Compito tutt’altro che semplice e facile. Anzi potrebbe apparire addirittura fuori luogo nella situazione internazionale che stiamo vivendo. «Stiamo assistendo ad un'erosione del multilateralismo ancora più grave di fronte allo sviluppo delle nuove tecnologie e delle armi – ha aggiunto il porporato –. Questo approccio sembra incoerente nell'attuale contesto segnato dell'interconnessione che richiede urgente attenzione da parte di tutti i leader politici del mondo». Ma la Chiesa non cede nel proprio impegno e «non per una sorta di potere o di richiesta di privilegi», ma perché «interessata, come ricorda il Papa, all’intera famiglia umana, senza distinzioni». Ecco allora che porre al centro l’uomo diventa un fattore fondamentale. «L'attività diplomatica può avere il suo peso effettivo – sottolinea Parolin – solo quando è un efficace strumento di servizio alla cause dell'uomo e non solo all'interesse nazionale».

Il ruolo del mondo accademico

E se «una diplomazia veicolo di dialogo, cooperazione e riconciliazione può diventare via alla pace», anche il mondo accademico «è chiamato a fare la sua parte su questa via». Un ateneo, come l’Università Cattolica, non più pensato solo «come dispensatore di un sapere teorico o come ambiente che si compiace dei traguardi raggiunti», ma come «soggetto capace di aprirsi non solo alla sfide, ma di superare anguste barriere attraverso lo studio, la conoscenza e l’analisi di quanto o circonda».
Un impegno per la pace, che lo stesso rettore della Cattolica Franco Anelli aveva ricordato nel suo discorso inaugurale per l’Anno accademico vigilia dell’anno centenario. «Siamo chiamati – ha detto il rettore – a partecipare all’elaborazione di un pensiero nuovo, che ci permetta di comprendere e affrontare un contesto altrettanto nuovo» e «a questo scopo non di richiede soltanto di promuovere processi di internazionalizzazione delle attività di ricerca e di insegnamento». E sicuramente testimone di pace è la senatrice Liliana Segre che è stata tra gli ospiti del pranzo al termine della cerimonia.

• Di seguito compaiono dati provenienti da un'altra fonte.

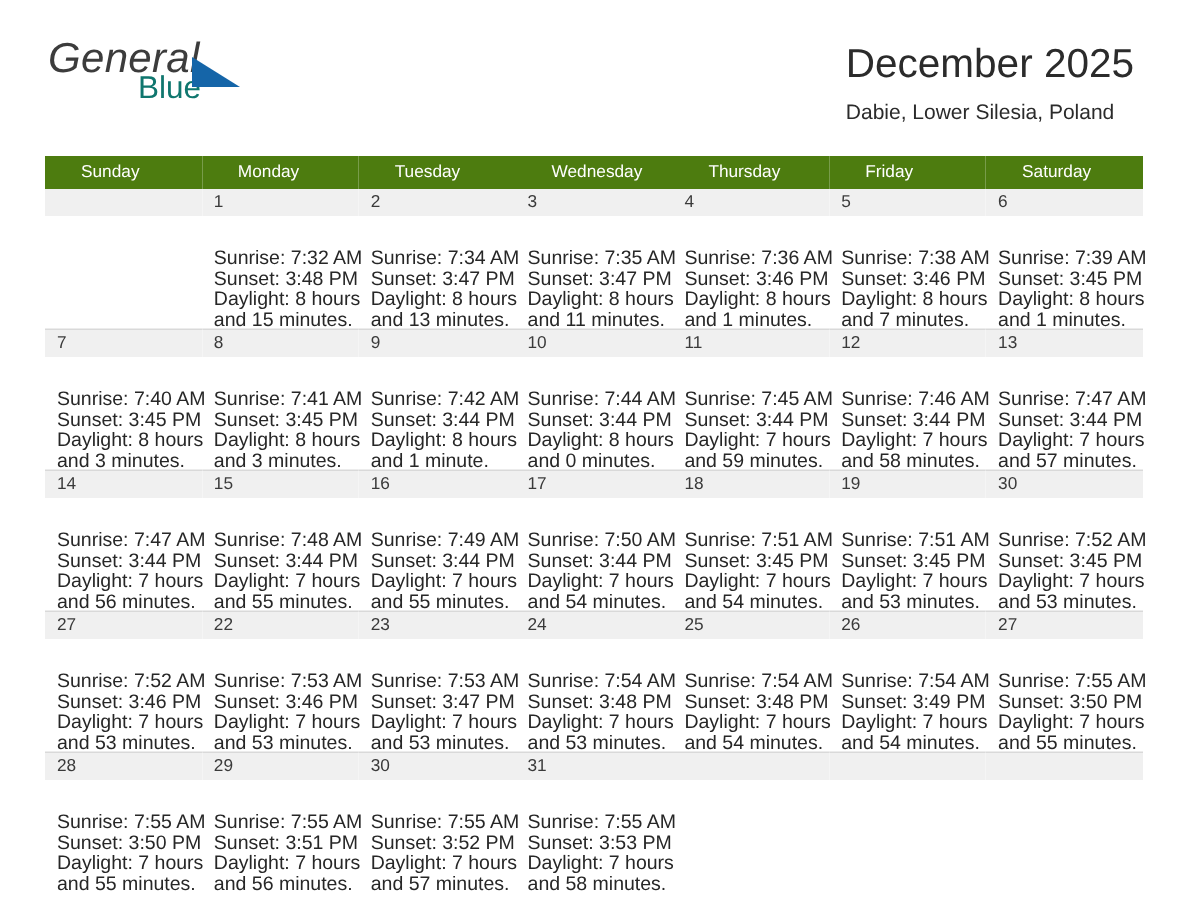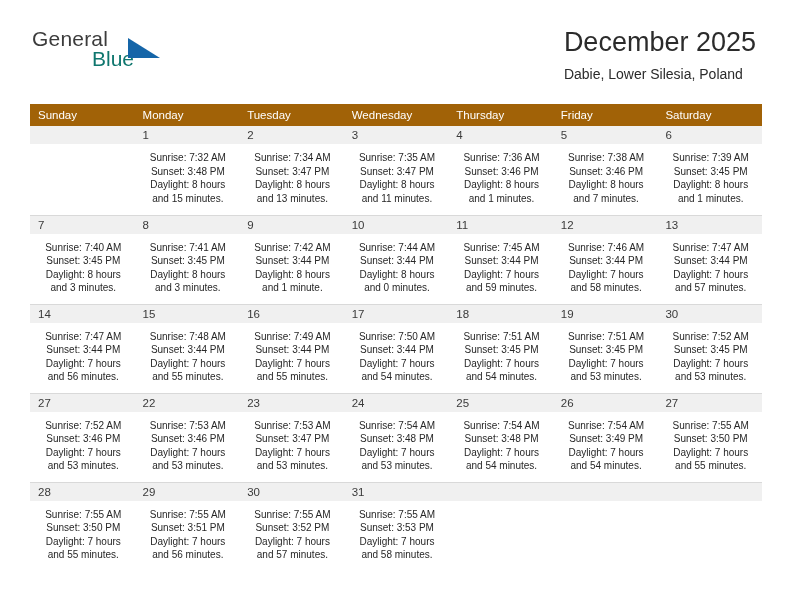--- a/index.html
+++ b/index.html
@@ -29,25 +29,26 @@
     box-sizing: border-box;
   }
   .logo {
     position: absolute;
     left: 32px;
     top: 28px;
     width: 150px;
     height: 52px;
   }
   .logo-general {
-    font-size: 21px;
+    font-size: 28px;
     color: #3c3c3c;
     letter-spacing: 0.2px;
     line-height: 22px;
     display: block;
+    font-style: italic;
   }
   .logo-blue {
     font-size: 21px;
     color: #0f766e;
     line-height: 22px;
     display: block;
     margin-left: 60px;
     margin-top: -2px;
   }
   .logo-tri {
@@ -83,26 +84,26 @@
   
   .calendar {
     position: absolute;
     left: 30px;
     top: 104px;
     width: 732px;
     border-collapse: collapse;
     table-layout: fixed;
   }
   .calendar th {
-    background: #a16207;
+    background: #4d7c0f;
     color: #ffffff;
     font-size: 11.5px;
     font-weight: normal;
     text-align: left;
-    padding: 5px 0 5px 8px;
+    padding: 5px 0 5px 24px;
     height: 20px;
     box-sizing: border-box;
   }
   .calendar td {
     vertical-align: top;
     padding: 0;
     border-top: 1px solid #d9d9d9;
     height: 89px;
     box-sizing: border-box;
     background: #ffffff;
@@ -116,25 +117,24 @@
     color: #3a3a3a;
     padding: 3px 0 3px 8px;
     height: 18px;
     box-sizing: border-box;
     line-height: 13px;
   }
   .daynum.empty {
     background: #f0f0f0;
   }
   .cellbody {
-    padding: 7px 6px 0 8px;
-    font-size: 10px;
+    padding: 21px 6px 0 8px;
+    font-size: 13px;
     line-height: 13.5px;
     color: #272727;
-    text-align: center;
   }
   .cellbody div {
     white-space: nowrap;
   }
   td.blank .daynum {
     background: #f0f0f0;
   }
   td.blank .cellbody {
     visibility: hidden;
   }

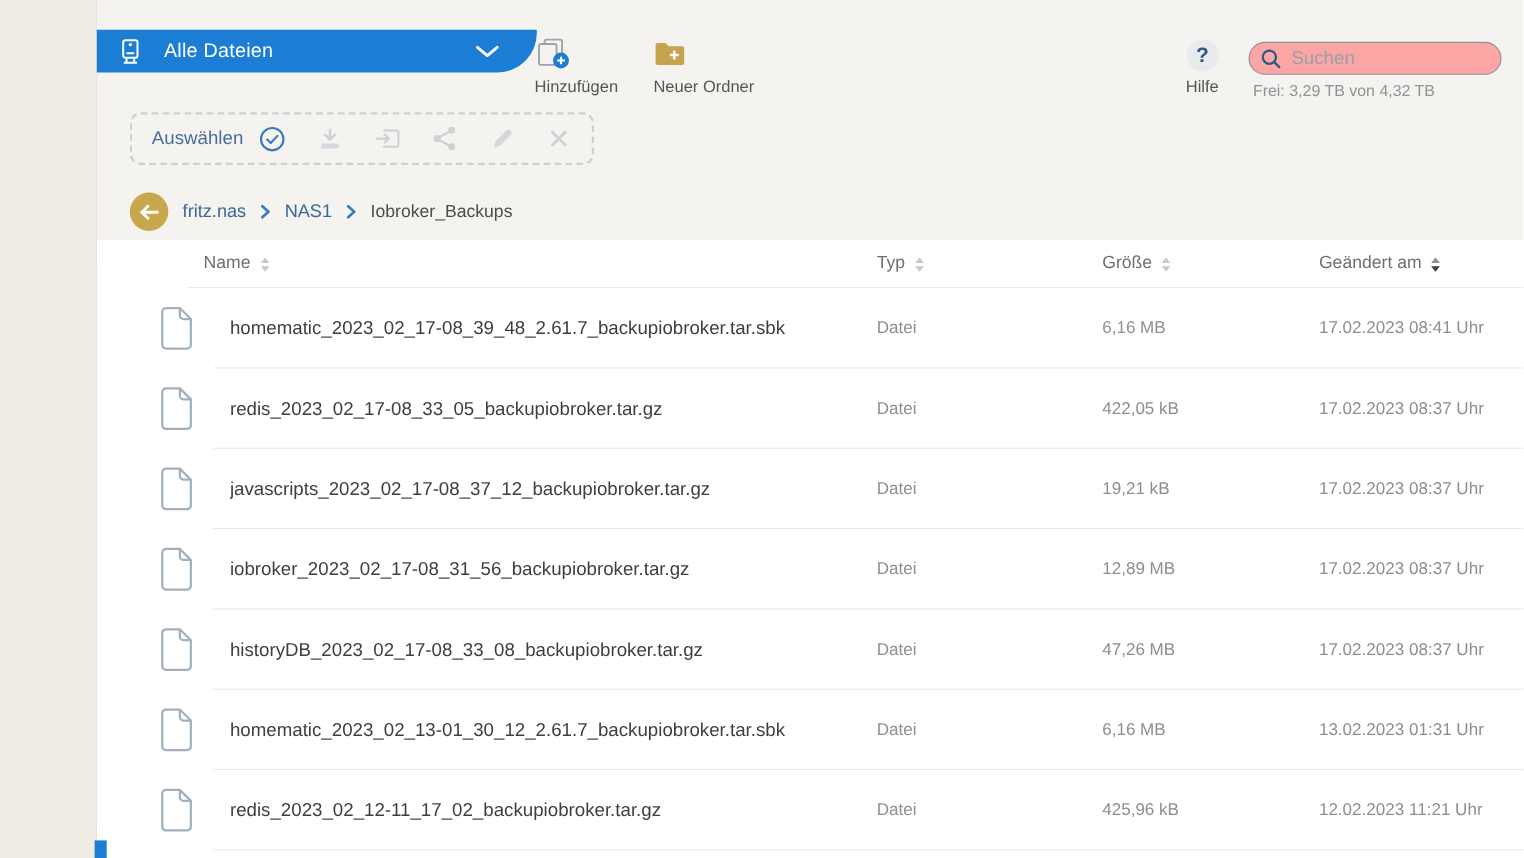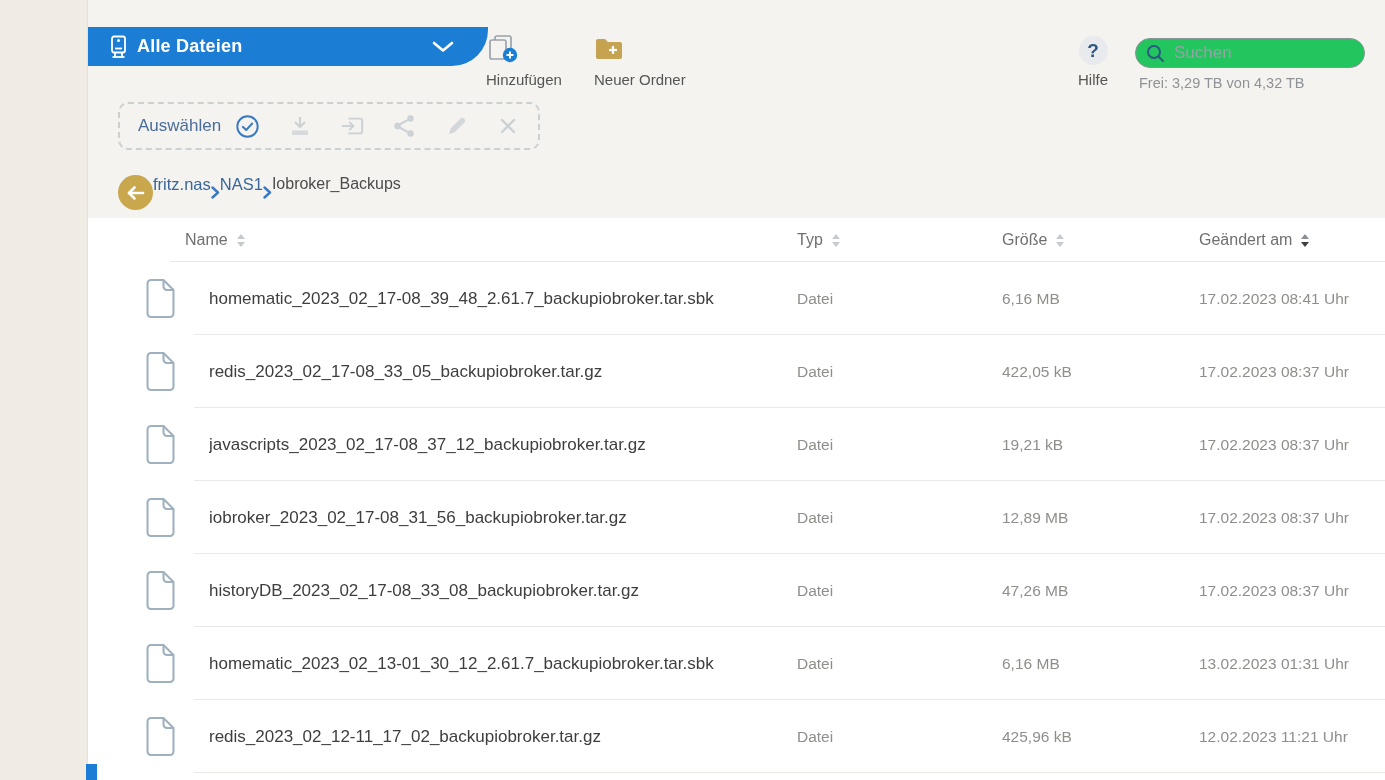--- a/index.html
+++ b/index.html
@@ -10,53 +10,53 @@
     background:#f0ece4; border-right:1px solid #e6e0d4; }
 
   .main { position:absolute; left:88px; top:0; width:1297px; height:780px; }
 
   
   .topbar { position:relative; height:218px; background:#f4f3ef; }
 
   .view-tab { position:absolute; left:0; top:27px; width:400px; height:39px;
     background:#1b7dd4; border-radius:0 0 36px 0; display:flex; align-items:center;
     padding:0 34px 0 20px; color:#fff; cursor:pointer; }
-  .view-tab .tab-label { font-size:18px; font-weight:bold; margin-left:8px; flex:1;
+  .view-tab .tab-label { font-size:18px; font-weight:normal; margin-left:20px; flex:1;
     letter-spacing:.2px; }
 
   .actions { position:absolute; left:398px; top:34px; display:flex; gap:30px; }
   .action-btn { display:flex; flex-direction:column; align-items:flex-start; gap:7px;
     color:#555; font-size:15px; cursor:pointer; min-width:78px; }
   .action-btn .ic { height:30px; display:flex; align-items:center; justify-content:center; }
 
   .help-btn { position:absolute; left:980px; top:36px; width:50px; display:flex;
     flex-direction:column; align-items:center; gap:6px; color:#555; font-size:15px; cursor:pointer; }
   .help-circle { width:29px; height:29px; border-radius:50%; background:#e8eaed;
     color:#2d5884; font-weight:bold; font-size:19px; display:flex; align-items:center;
     justify-content:center; }
 
   .search-wrap { position:absolute; left:1047px; top:38px; width:230px; }
   .search-box { position:relative; }
   .search-box input { width:100%; height:30px; border:1.5px solid #8d9298;
-    border-radius:16px; background:#22c55e; padding:0 12px 0 38px; font-size:17px;
+    border-radius:16px; background:#fca5a5; padding:0 12px 0 38px; font-size:17px;
     color:#444; outline:none; font-family:"Liberation Sans", sans-serif; }
   .search-box input::placeholder { color:#9aa0a7; }
   .search-box svg { position:absolute; left:11px; top:6px; }
   .storage { margin-top:7px; color:#8f9296; font-size:14.5px; padding-left:4px; }
 
   .selection-bar { position:absolute; left:30px; top:102px; width:422px; height:48px;
     border:2px dashed #ccd0d3; border-radius:10px; display:flex; align-items:center;
     padding:0 18px; }
   .selection-label { color:#4a6d99; font-size:17px; cursor:pointer; }
   .sel-check { margin-left:14px; display:flex; cursor:pointer; }
   .disabled-icons { display:flex; gap:28px; margin-left:28px; align-items:center; }
   .dis-ic { display:flex; align-items:center; justify-content:center; width:24px; height:24px; }
 
   .breadcrumb { position:absolute; left:30px; top:175px; display:flex;
-    }
+    align-items:center; gap:13px; }
   .back-btn { width:35px; height:35px; border-radius:50%; background:#c9a74d;
     display:flex; align-items:center; justify-content:center; cursor:pointer; }
   .crumb-link { color:#39679a; font-size:16.5px; cursor:pointer; }
   .crumb-current { color:#4c4c4c; font-size:16px; }
   .crumb-sep { display:flex; align-items:center; }
 
   
   .table { background:#fff;border-radius:25px; }
   .thead, .trow { display:grid; grid-template-columns:97px 1fr 205px 197px 198px;
     align-items:center; position:relative; }

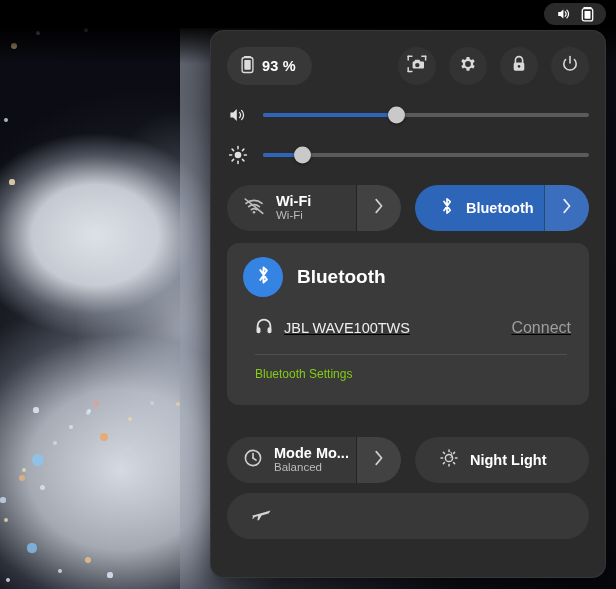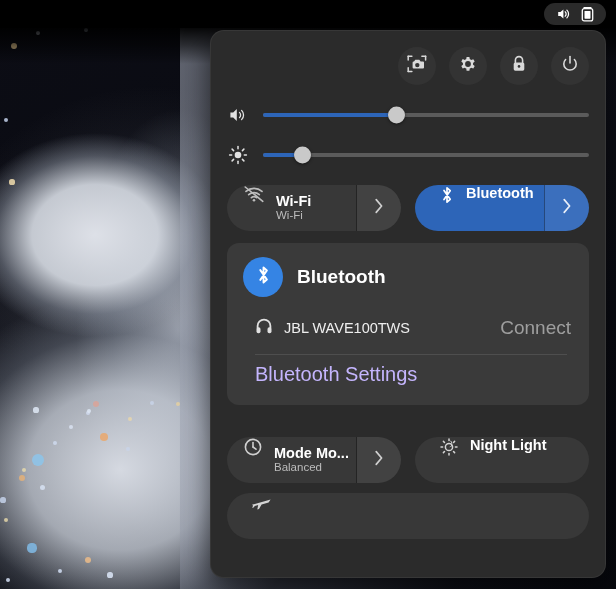--- a/index.html
+++ b/index.html
@@ -155,20 +155,21 @@
     background: #383838;
     border-radius: 23px;
     display: flex;
     align-items: center;
     overflow: hidden;
   }
   .tile.active { background: #2d65b8; }
   .tile-main {
     flex: 1;
     display: flex;
+    align-items: center;
     gap: 11px;
     padding-left: 16px;
     height: 100%;
     min-width: 0;
   }
   .tile-main.centered { justify-content: flex-start; padding-left: 24px; }
   .tile-texts { display: flex; flex-direction: column; justify-content: center; min-width: 0; }
   .tile-title {
     color: #ffffff;
     font-size: 14.5px;
@@ -231,40 +232,41 @@
   .bt-title {
     color: #ffffff;
     font-size: 19px;
     font-weight: 700;
   }
   .bt-device-row {
     display: flex;
     align-items: center;
     height: 38px;
     padding-left: 12px;
+    text-decoration: underline;
   }
   .bt-device-name {
     color: #eeeeee;
     font-size: 14.5px;
     margin-left: 11px;
     flex: 1;
   }
   .bt-connect {
     color: #9e9e9e;
-    font-size: 19px;
+    font-size: 16px;
     padding-right: 2px;
   }
   .bt-divider {
     height: 1px;
     background: rgba(255,255,255,0.10);
     margin: 7px 6px 0 12px;
   }
   .bt-settings {
-    color: #c4b5fd;
-    font-size: 20px;
+    color: #84cc16;
+    font-size: 12px;
     height: 38px;
     display: flex;
     align-items: center;
     padding-left: 12px;
   }
 
   .gap-before-bottom { height: 22px; }
 </style>
 </head>
 <body>
@@ -321,20 +323,30 @@
           <rect x="4.5" y="4.9" width="6" height="7.8" rx="0.6" fill="#ffffff"></rect>
         </svg>
       </span>
     </div>
   </div>
 
   <div class="panel">
 
     <div class="row-head">
 
+      <div class="battery-pill">
+        <span>
+          <svg width="15" height="19" viewBox="0 0 15 19">
+            <rect x="4.0" y="0.9" width="7.0" height="1.6" rx="0.6" fill="#dcdcdc"></rect>
+            <rect x="2.1" y="2.5" width="10.8" height="15.0" rx="2.2" fill="none" stroke="#dcdcdc" stroke-width="1.35"></rect>
+            <rect x="4.3" y="5.0" width="6.4" height="9.8" rx="0.7" fill="#dcdcdc"></rect>
+          </svg>
+        </span>
+        <span class="battery-pct">93 %</span>
+      </div>
 
       <div class="head-spacer"></div>
 
       <div class="icon-btns">
 
         <div class="icon-btn">
           <span>
             <svg width="22" height="20" viewBox="0 0 22 20">
               <path d="M2.2 2.3V6.0" stroke="#d9d9d9" stroke-width="1.5" stroke-linecap="round" fill="none"></path>
               <path d="M2.2 2.3H5.9" stroke="#d9d9d9" stroke-width="1.5" stroke-linecap="round" fill="none"></path>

L'omelia dell'arcivescovo Mario Delpini

E da parte sua l’arcivescovo di Milano Mario Delpini, nel suo ruolo di presidente dell’Istituto Toniolo, consegna tre parole alla comunità accademica di largo Gemelli: «avere una visione condivisa del cammino», «avere una coralità, come metodo» e «vivere la responsabilità come esercizio di confronto». E poco prima nell’omelia della Messa d’apertura dell’Anno concelebrata con l’assistente ecclesiastico generale il vescovo Claudio Giuliodori, il prete-abate di Sant’Ambrogio Carlo Faccendini e gli assistenti spirituali dell’ateneo, nella vicina Basilica di Sant’Ambrogio, l’arcivescovo Delpini, partendo dalle letture del giorno, aveva invitato la stessa comunità accademica a «guarire» il «proprio sguardo e la propria parola». «Apriamo cuore e mente alla grazia, alla luce, alla vocazione con cui Dio ci chiama – ha invitato Delpini –. Affidiamoci volentieri al vento amico dello Spirito che in questo anno accademico continua a prendersi cura di noi per guarire la parola, guarire lo sguardo, perché guarisce l'intimo della persona, inaccessibile a tutti, fuorché a Dio». Anche purificando sguardo e parola ci si incammina sulla via della pace.